Die Visionen Albert Speers für das von Hitler beauftragte neue Weltmachtzentrum an der Spree bedeuteten bereits vor dem Krieg einschneidende Veränderungen in der Berliner Stadt- und Bevölkerungsstruktur.
Die jüngst vom Verein Berliner Unterwelten zusammengetragene Ausstellung „Mythos Germania“ zeichnet ein kritisches Bild des von Hitler ernannten „Generalbauinspektors für die Reichshauptstadt“, der sich zu Lebzeiten gern zum unpolitischen Künstlerarchitekten stilisierte. So ist bis heute wenig bekannt, dass Speer selbst die Entsiedelung der für den Bau des neuen Machtzentrums vorgesehenen Areale vorantrieb. Zur Realisierung großflächiger, am Reißbrett entstandener Aufmarschachsen wichen gewachsene Altbaustrukturen der Abrissbirne. Da nicht genügend Ersatzwohnraum zur Verfügung stand, schlug Speer kurzerhand vor, die Deportationen der Berliner Juden zu beschleunigen, um so Kapazitäten auf dem Wohnungsmarkt zu schaffen.
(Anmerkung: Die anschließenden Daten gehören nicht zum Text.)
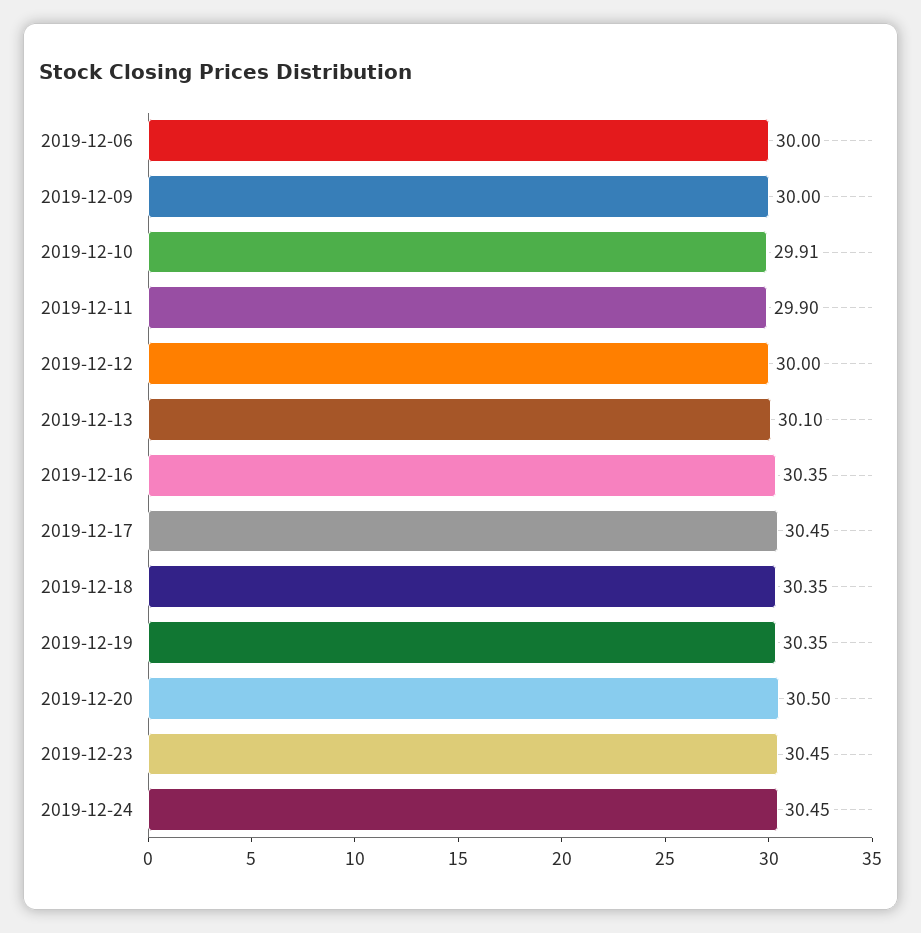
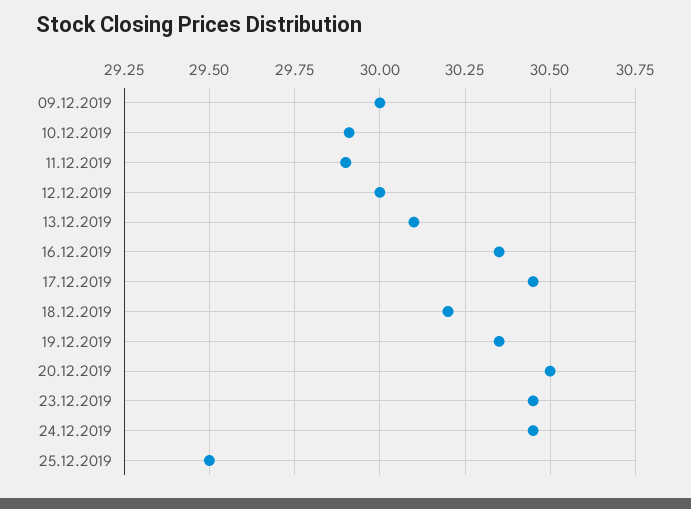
2019-12-06: 30 -> none
2019-12-18: 30.35 -> 30.2
25.12.2019: none -> 29.5

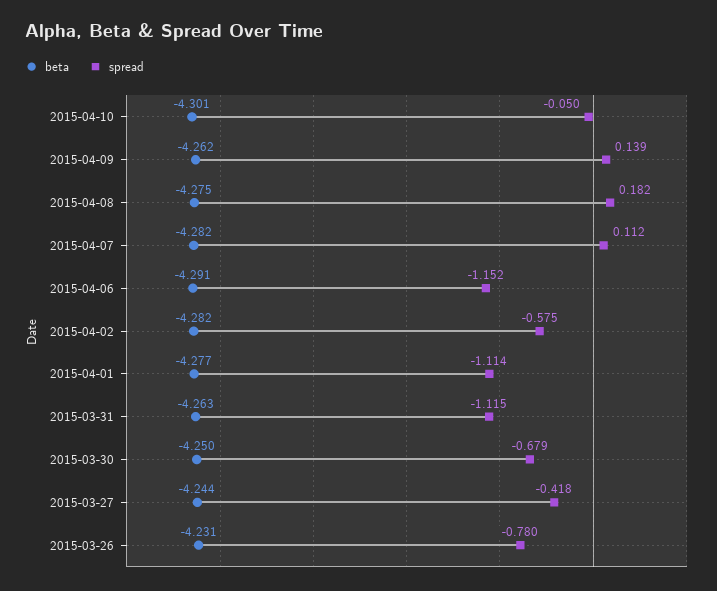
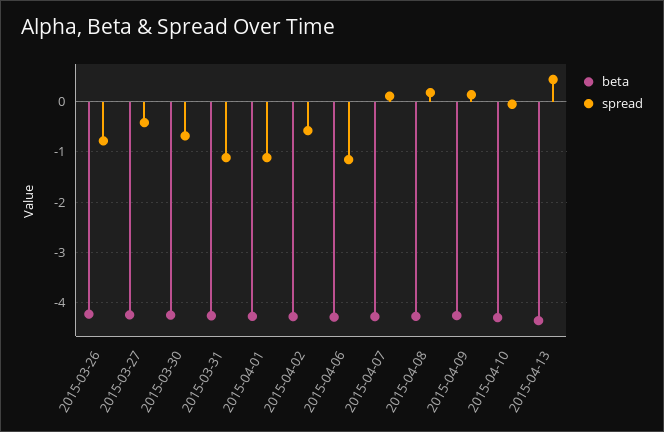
beta, 2015-04-13: none -> -4.4
spread, 2015-04-13: none -> 0.4

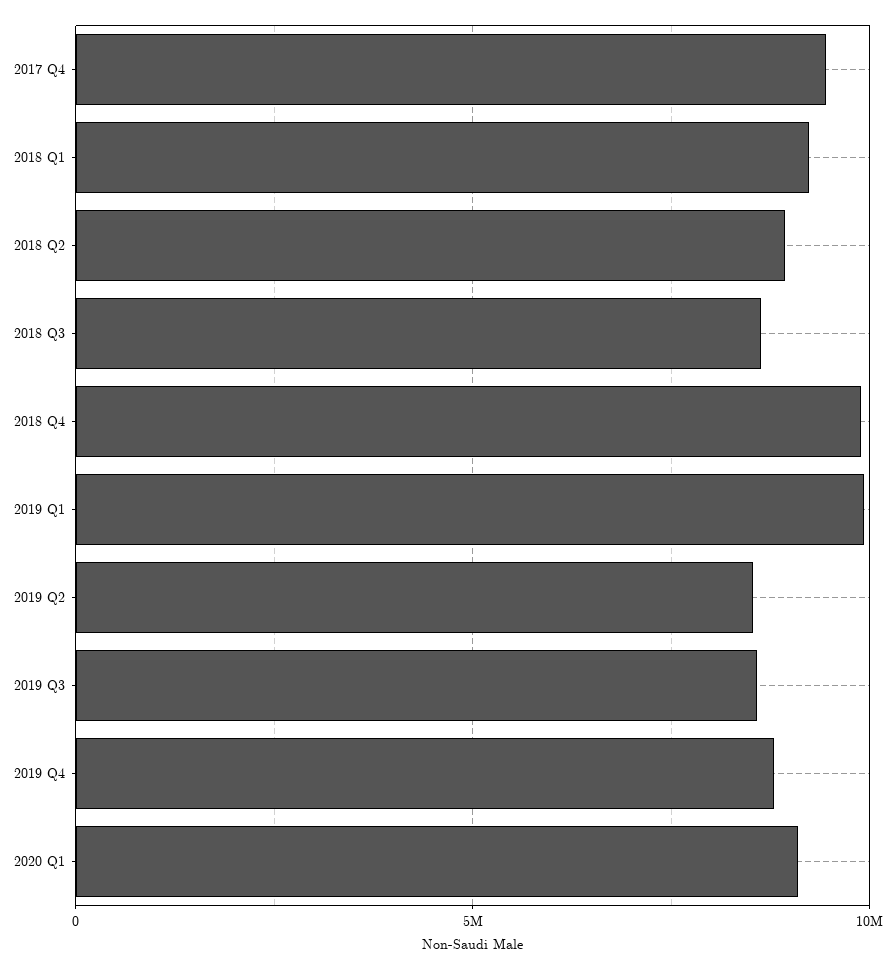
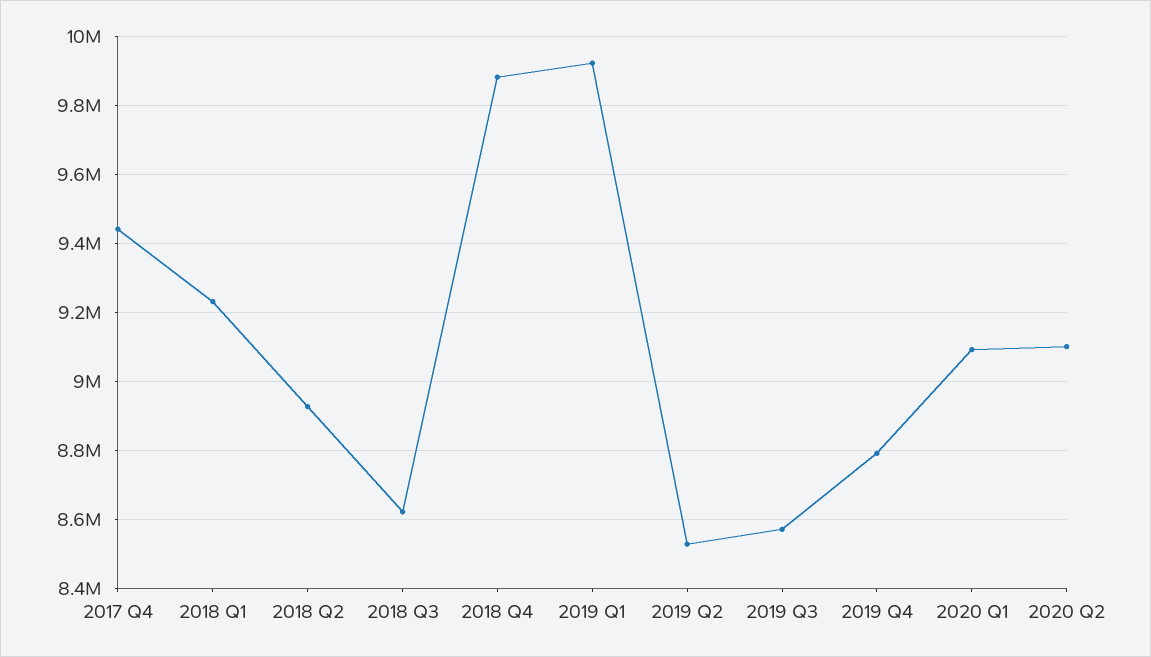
2020 Q2: none -> 9100000

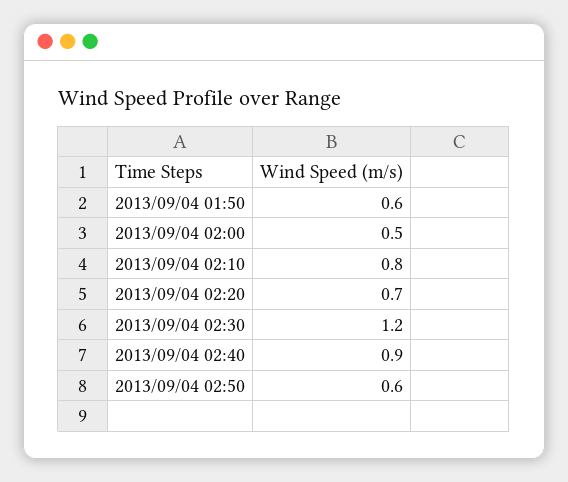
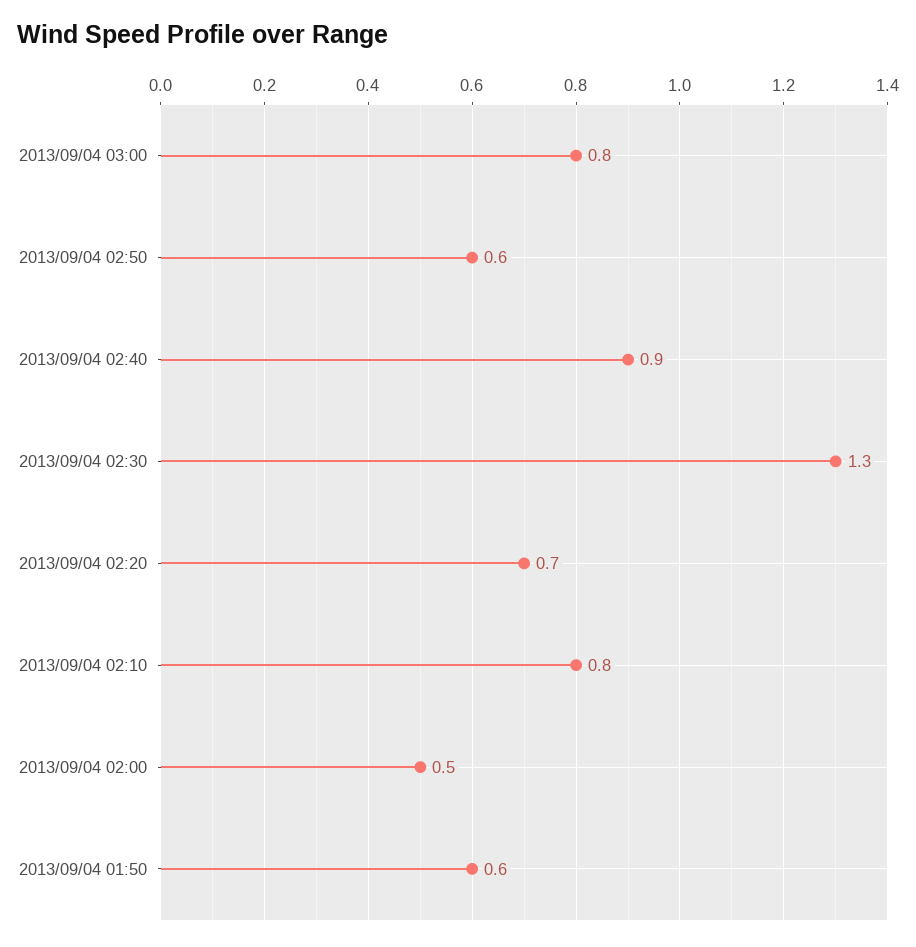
2013/09/04 02:30: 1.2 -> 1.3
2013/09/04 03:00: none -> 0.8

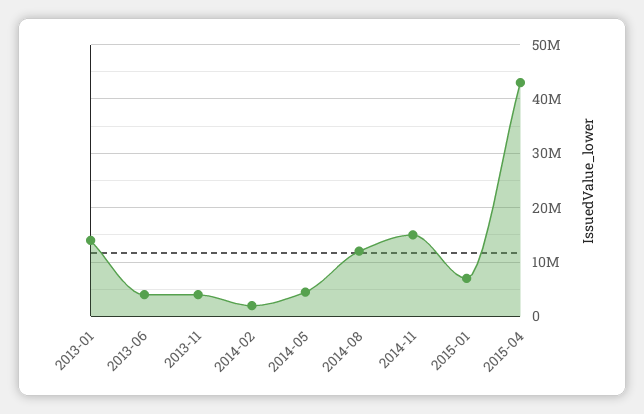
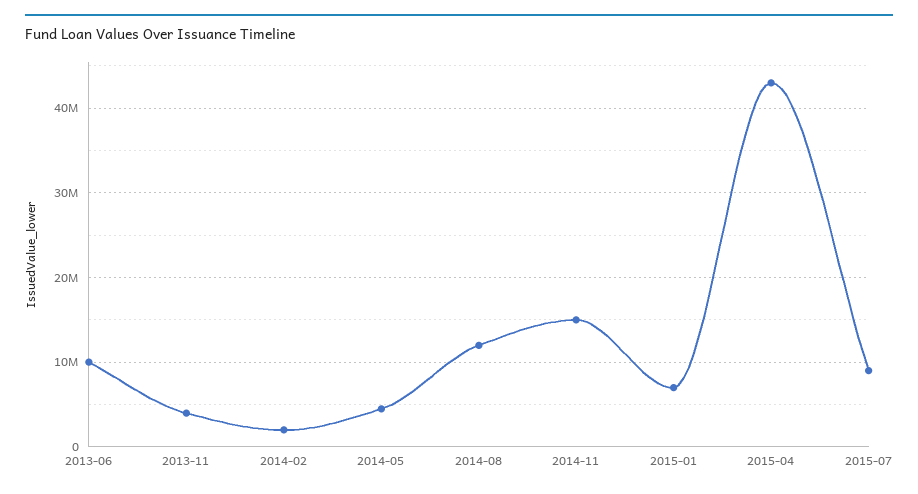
2013-01: 14000000 -> none
2013-06: 4000000 -> 10000000
2015-07: none -> 9000000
Unweit der historischen Lage von Führerbunker und Reichskanzlei, mit Blick auf das Stelenfeld, das den ermordeten Juden gewidmet ist, gewinnt der Ausstellungsbesucher so auch neue Perspektiven auf den Zynismus des Dritten Reiches.
Elke Koepping
MieterMagazin 5/08
Mythos Germania.
Schatten und Spuren der Reichshauptstadt,
Ausstellung bis zum 31. Dezember 2008,
täglich von 11 Uhr bis 19 Uhr,
Eintritt: 6 Euro, ermäßigt 4 Euro,
Pavillon Gertrud-Kolmar-Straße 14,
am Mahnmal für die ermordeten Juden Europas.